Bug 1725002

Summary: [3.9] Install metrics failed at TASK [Mark node unschedulable] when cri-o enabled
Product: OpenShift Container Platform Reporter: Junqi Zhao <juzhao>
Component: InstallerAssignee: Russell Teague <rteague>
Installer sub component: openshift-ansible QA Contact: Junqi Zhao <juzhao>
Status: CLOSED ERRATA Docs Contact:
Severity: high    
Priority: high CC: aos-bugs, gpei, jmartisk, jokerman, mmccomas, vrutkovs, wmeng
Version: 3.9.0Keywords: Regression
Target Milestone: ---   
Target Release: 3.9.z   
Hardware: Unspecified   
OS: Unspecified   
Whiteboard:
Fixed In Version: Doc Type: Bug Fix
Doc Text:
Cause: When updating metrics to include a node drain and kubelet restart used the incorrect fact variable Consequence: Playbook fails with l_kubelet_node_name Fix: Replace l_init_fact_hosts with "oo_nodes_to_config" Result: l_kubelet_node_name exists for all nodes to be configured.
Story Points: ---
Clone Of: Environment:
Last Closed: 2019-07-05 06:58:57 UTC Type: Bug
Regression: --- Mount Type: ---
Documentation: --- CRM:
Verified Versions: Category: ---
oVirt Team: --- RHEL 7.3 requirements from Atomic Host:
Cloudforms Team: --- Target Upstream Version:
Embargoed:
Attachments:
Description Flags
inventory file
none
ansible logs none

Description Junqi Zhao 2019-06-28 08:54:06 UTC
Created attachment 1585499 [details]
inventory file

Description of problem:
Install 3.9 metrics on 3.9 environment
cri-o://1.9.17-dev

Installation failed at
TASK [Mark node unschedulable] *************************************************
task path: /usr/share/ansible/openshift-ansible/playbooks/openshift-node/private/restart.yml:11
fatal: [ci-vm-10-0-149-170.hosted.upshift.rdu2.redhat.com]: FAILED! => {"failed": true, "msg": "The task includes an option with an undefined variable.

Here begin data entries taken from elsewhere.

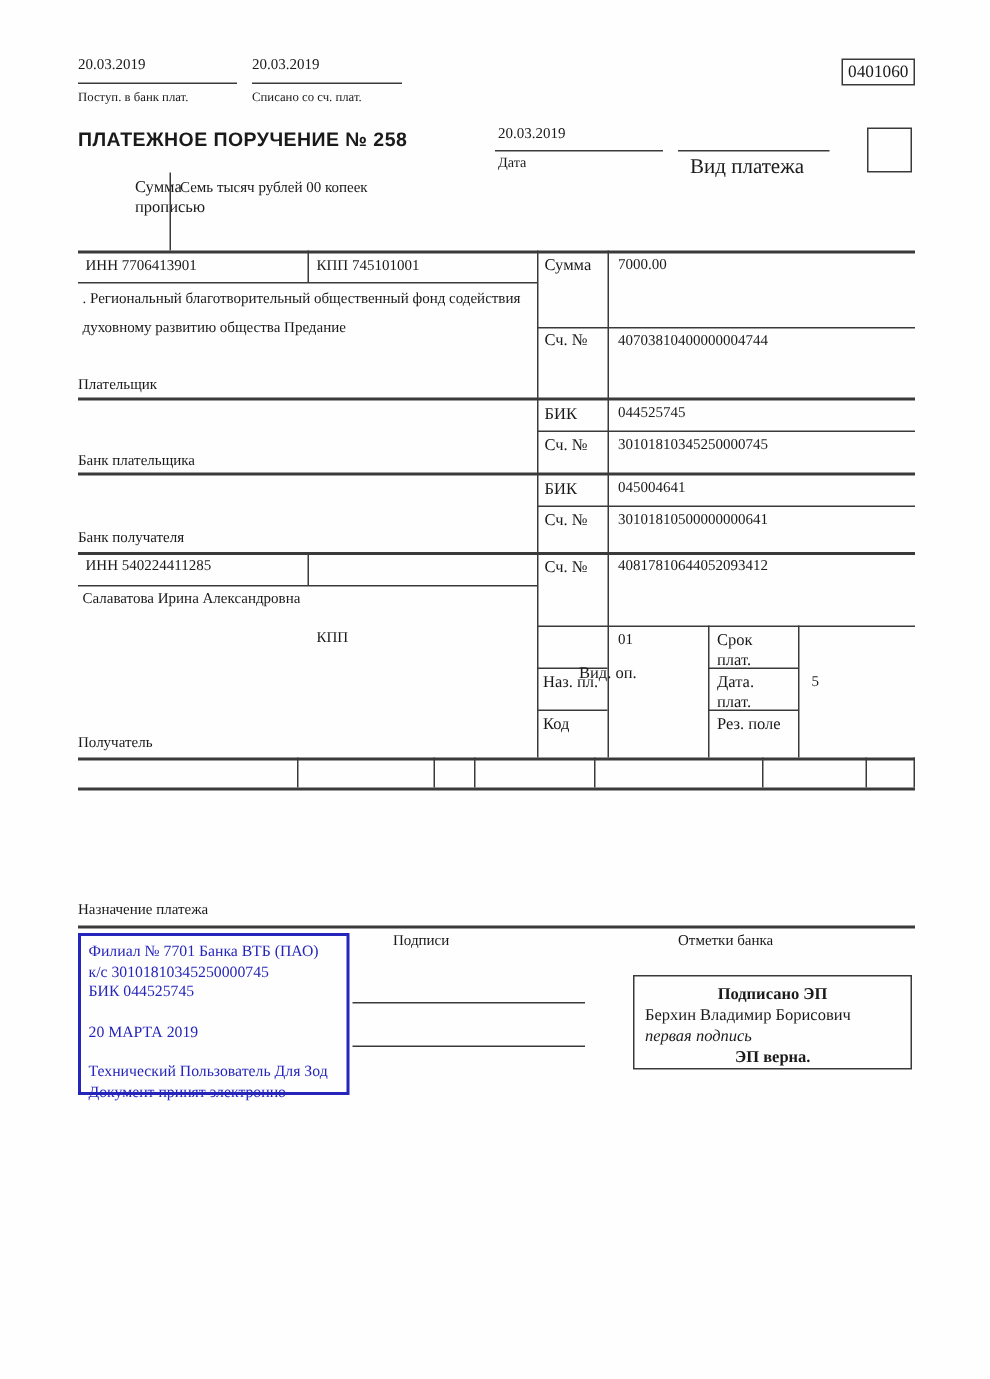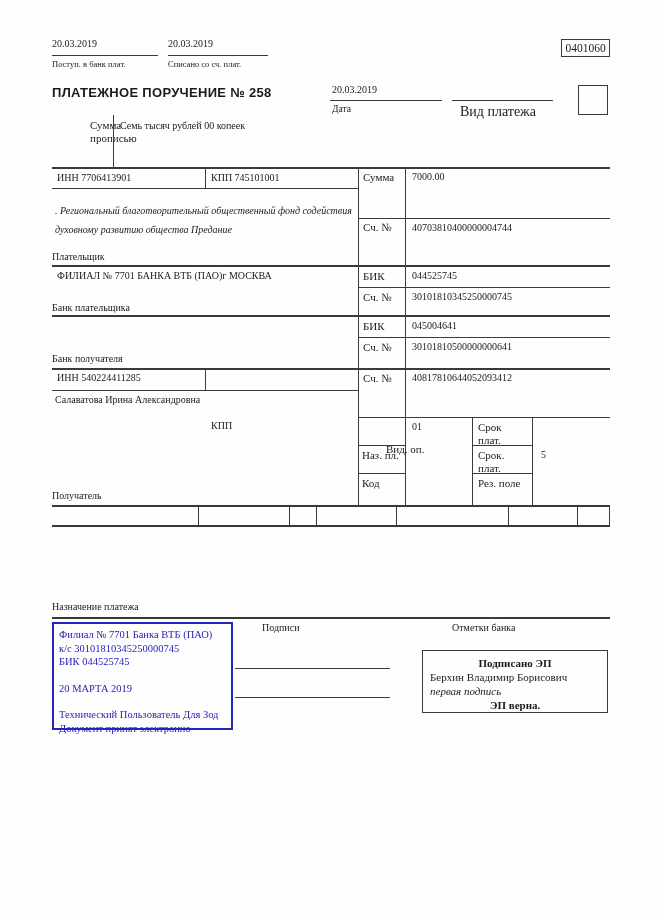--- a/index.html
+++ b/index.html
@@ -85,7 +85,7 @@
   <div class="abs t12" style="left:211px; top:171px;">КПП 745101001</div>
   <div class="abs t11" style="left:363px; top:171px;">Сумма</div>
   <div class="abs t12" style="left:412px; top:170px;">7000.00</div>
-  <div class="abs t12" style="left:55px; top:201px; width:300px; line-height:19px;font-style:italic;">. Региональный благотворительный общественный фонд содействия духовному развитию общества Предание</div>
+  <div class="abs t12" style="left:55px; top:190px; width:300px; line-height:19px;">. Региональный благотворительный общественный фонд содействия духовному развитию общества Предание</div>
   <div class="abs t11" style="left:363px; top:221px;">Сч. №</div>
   <div class="abs t12" style="left:412px; top:221px;">40703810400000004744</div>
   <div class="abs t10" style="left:52px; top:251px;">Плательщик</div>

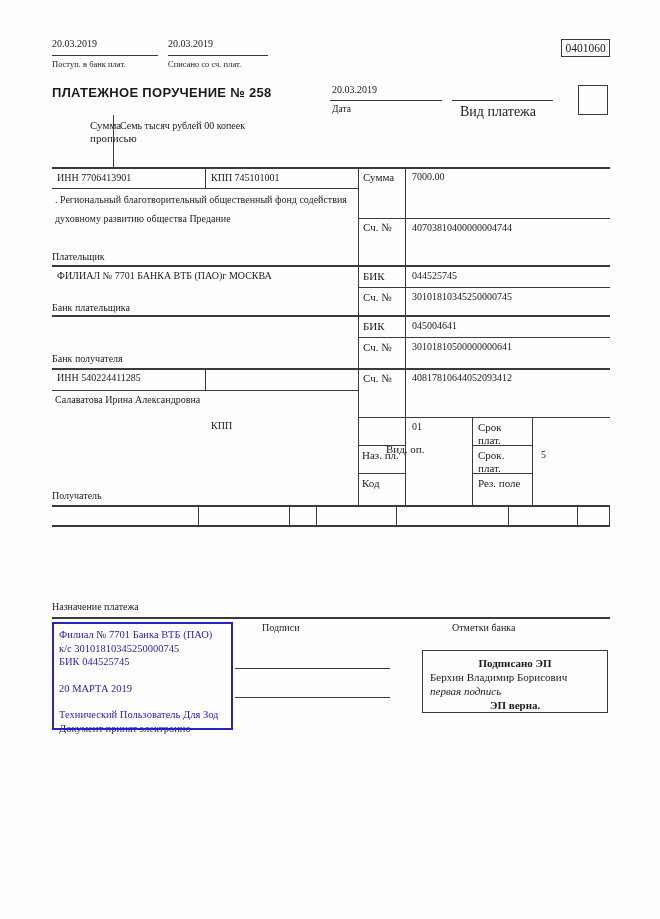--- a/index.html
+++ b/index.html
@@ -90,7 +90,6 @@
   <div class="abs t12" style="left:412px; top:221px;">40703810400000004744</div>
   <div class="abs t10" style="left:52px; top:251px;">Плательщик</div>
 
-  <div class="abs t12" style="left:57px; top:269px;">ФИЛИАЛ № 7701 БАНКА ВТБ (ПАО)г МОСКВА</div>
   <div class="abs t11" style="left:363px; top:270px;">БИК</div>
   <div class="abs t12" style="left:412px; top:269px;">044525745</div>
   <div class="abs t11" style="left:363px; top:291px;">Сч. №</div>

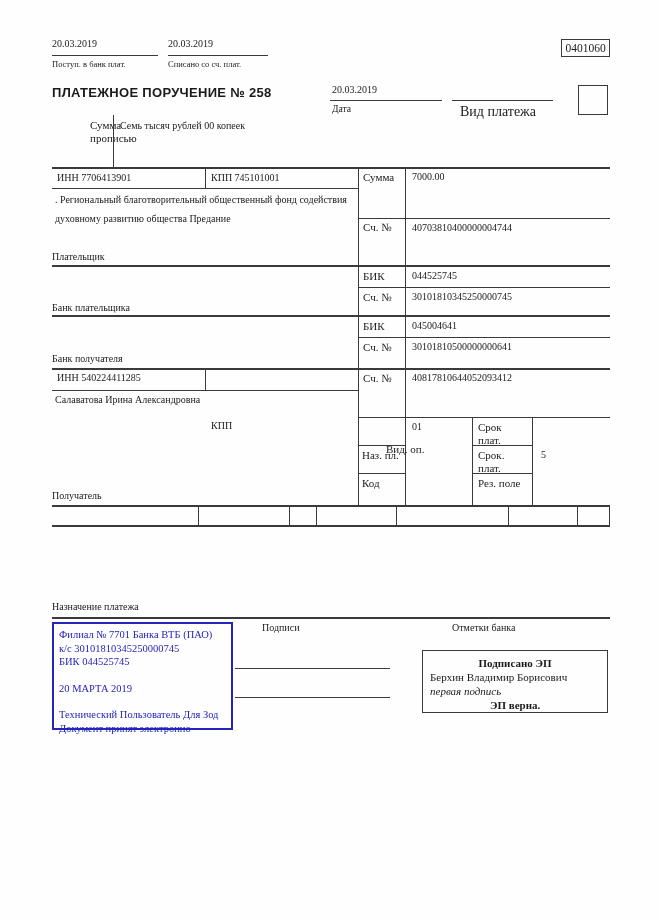--- a/index.html
+++ b/index.html
@@ -112,7 +112,7 @@
   <div class="abs t12" style="left:412px; top:420px;">01</div>
   <div class="abs t11" style="left:478px; top:421px; width:42px;">Срок плат.</div>
   <div class="abs t11" style="left:362px; top:449px;">Наз. пл.</div>
-  <div class="abs t11" style="left:478px; top:449px; width:42px;">Срок. плат.</div>
+  <div class="abs t11" style="left:478px; top:449px; width:42px;">Дата. плат.</div>
   <div class="abs t12" style="left:541px; top:448px;">5</div>
   <div class="abs t11" style="left:362px; top:477px;">Код</div>
   <div class="abs t11" style="left:478px; top:477px;">Рез. поле</div>

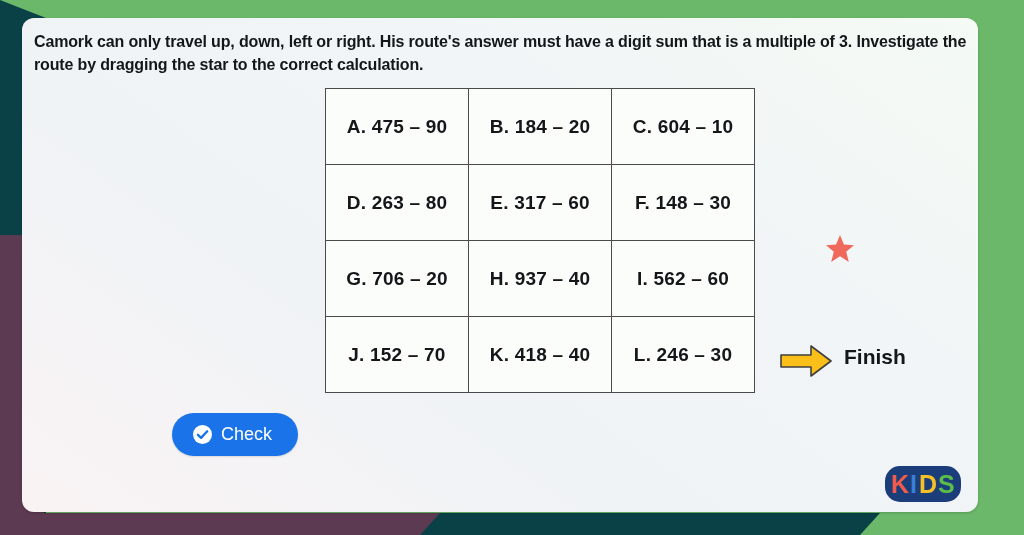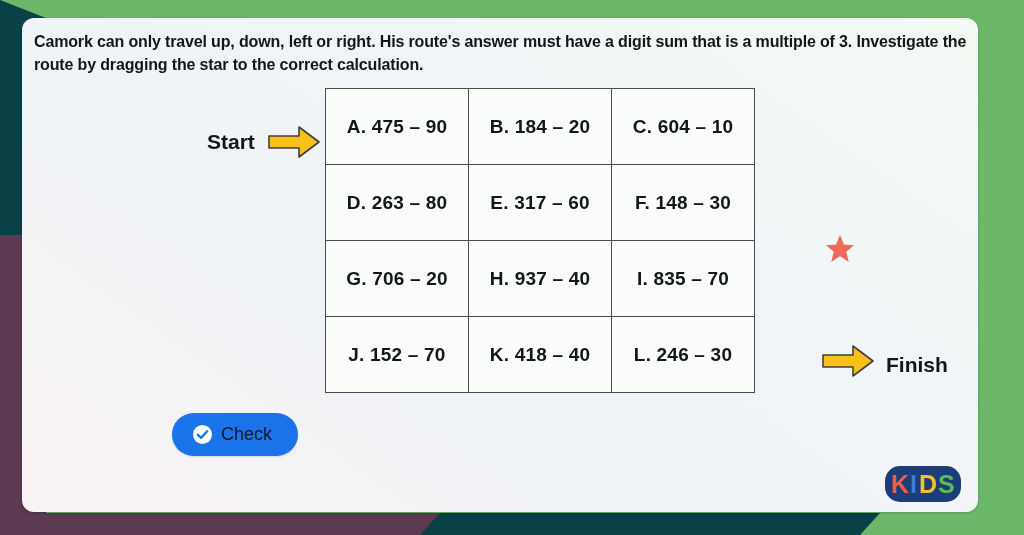--- a/index.html
+++ b/index.html
@@ -208,14 +208,6 @@
 
     <div class="heading">Camork can only travel up, down, left or right. His route's answer must have a digit sum that is a multiple of 3. Investigate the route by dragging the star to the correct calculation.</div>
 
-    <div class="start-group">
-      <span class="start-label">Start</span>
-      <span>
-        <svg class="arrow" width="52" height="32" viewBox="0 0 52 32">
-          <polygon points="1,10 31,10 31,1 51,16 31,31 31,22 1,22" fill="#fbbf1a" stroke="#3f3f3f" stroke-width="1.6" stroke-linejoin="round"></polygon>
-        </svg>
-      </span>
-    </div>
 
     <table class="grid">
       <tbody>

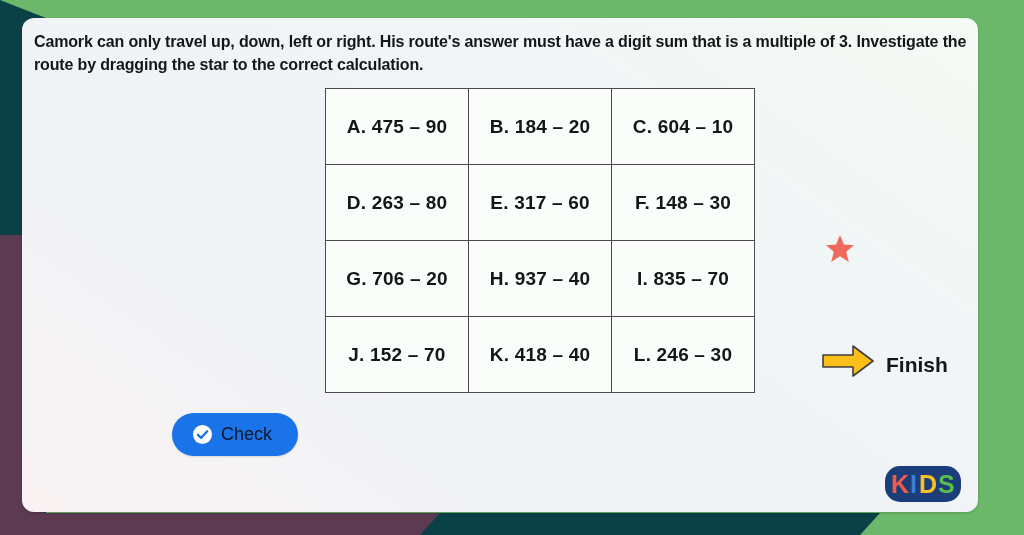--- a/index.html
+++ b/index.html
@@ -224,7 +224,7 @@
         <tr>
           <td>G. 706 – 20</td>
           <td>H. 937 – 40</td>
-          <td>I. 835 – 70</td>
+          <td>I. 562 – 60</td>
         </tr>
         <tr>
           <td>J. 152 – 70</td>

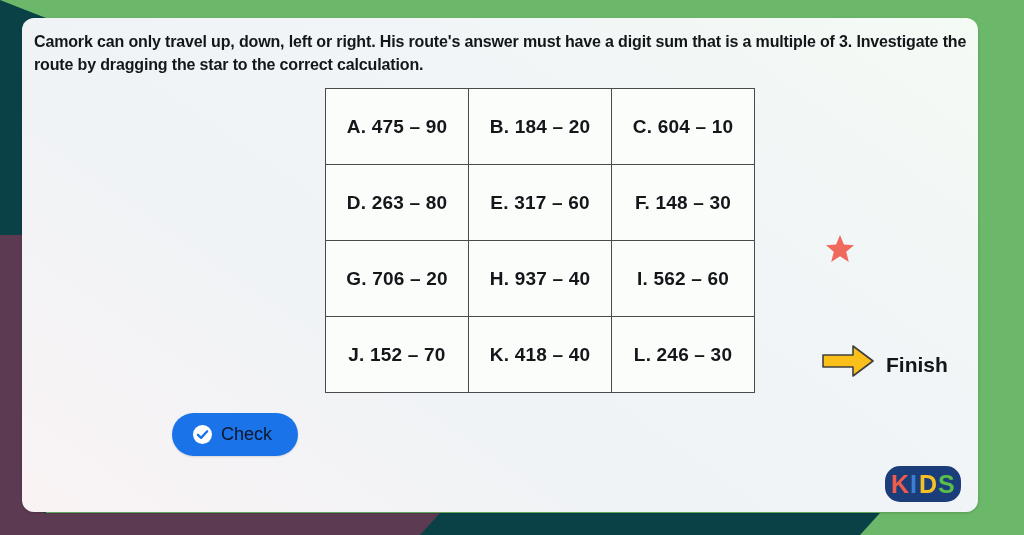--- a/index.html
+++ b/index.html
@@ -119,10 +119,10 @@
 
   .finish-group {
     position: absolute;
-    left: 800px;
+    left: 758px;
     top: 327px;
     display: flex;
-    align-items: flex-end;
+    align-items: flex-start;
     gap: 12px;
   }
 

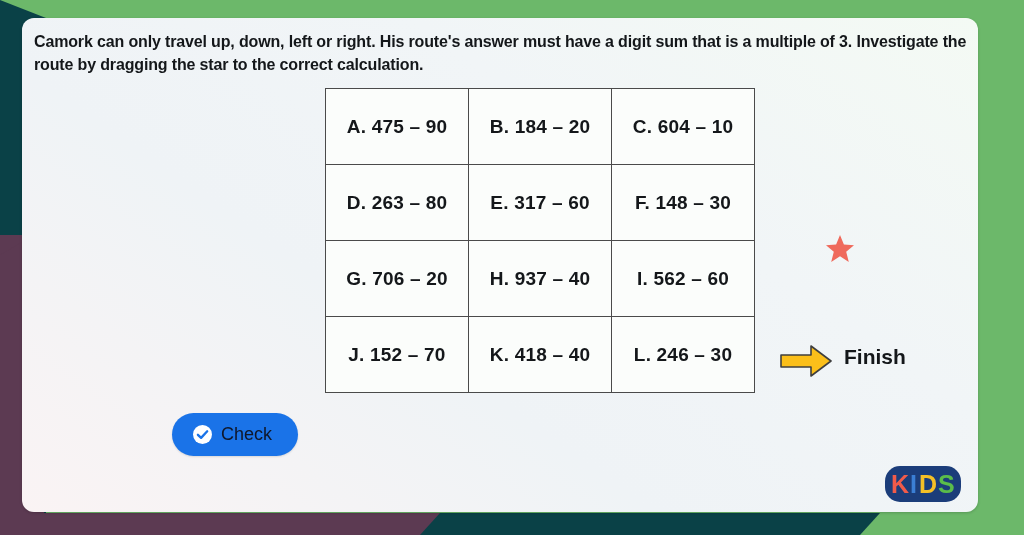--- a/index.html
+++ b/index.html
@@ -168,7 +168,7 @@
     border: none;
     border-radius: 999px;
     background: #1a73e8;
-    color: #0f172a;
+    color: #ffffff;
     font-family: "Liberation Sans", sans-serif;
     font-size: 18px;
     cursor: pointer;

The error was: 'openshift' is undefined\n\nThe error appears to have been in '/usr/share/ansible/openshift-ansible/playbooks/openshift-node/private/restart.yml': line 11, column 5, but may\nbe elsewhere in the file depending on the exact syntax problem.\n\nThe offending line appears to be:\n\n  tasks:\n  - name: Mark node unschedulable\n    ^ here\n\nexception type: <class 'ansible.errors.AnsibleUndefinedVariable'>\nexception: 'openshift' is undefined"}

Actually the installation is not blocked, but the network diagram is empty on console UI in CRI-O env, still need to do workaround on every node

# systemctl restart atomic-openshift-node.service


Version-Release number of selected component (if applicable):
# rpm -qa | grep openshift-ansible
openshift-ansible-roles-3.9.85-1.git.0.7c950b1.el7.noarch
openshift-ansible-playbooks-3.9.85-1.git.0.7c950b1.el7.noarch
openshift-ansible-3.9.85-1.git.0.7c950b1.el7.noarch
openshift-ansible-docs-3.9.85-1.git.0.7c950b1.el7.noarch


How reproducible:
Always

Steps to Reproduce:
1. Deploy metrics 3.9
2.
3.

Actual results:
failed at TASK [Mark node unschedulable] when cri-o enabled 

Expected results:
should not have error


Additional info:
Attach inventory file

Comment 3 Vadim Rutkovsky 2019-06-28 12:46:04 UTC
Please provide ansible playbook log

Comment 5 Vadim Rutkovsky 2019-06-28 13:37:32 UTC
(In reply to Weihua Meng from comment #4)
> Related 
> https://bugzilla.redhat.com/show_bug.cgi?id=1720466
> https://github.com/openshift/openshift-ansible/pull/11699

Ah, thanks. Cherrypicked to 3.9 in https://github.com/openshift/openshift-ansible/pull/11730

Comment 7 Junqi Zhao 2019-07-01 01:00:59 UTC
Issue is fixed without installation error
# rpm -qa | grep openshift-ansible
openshift-ansible-3.9.86-1.git.0.84cc606.el7.noarch
openshift-ansible-roles-3.9.86-1.git.0.84cc606.el7.noarch
openshift-ansible-docs-3.9.86-1.git.0.84cc606.el7.noarch
openshift-ansible-playbooks-3.9.86-1.git.0.84cc606.el7.noarch

Comment 8 Junqi Zhao 2019-07-01 01:01:35 UTC
Created attachment 1586127 [details]
ansible logs

Comment 10 errata-xmlrpc 2019-07-05 06:58:57 UTC
Since the problem described in this bug report should be
resolved in a recent advisory, it has been closed with a
resolution of ERRATA.

For information on the advisory, and where to find the updated
files, follow the link below.

If the solution does not work for you, open a new bug report.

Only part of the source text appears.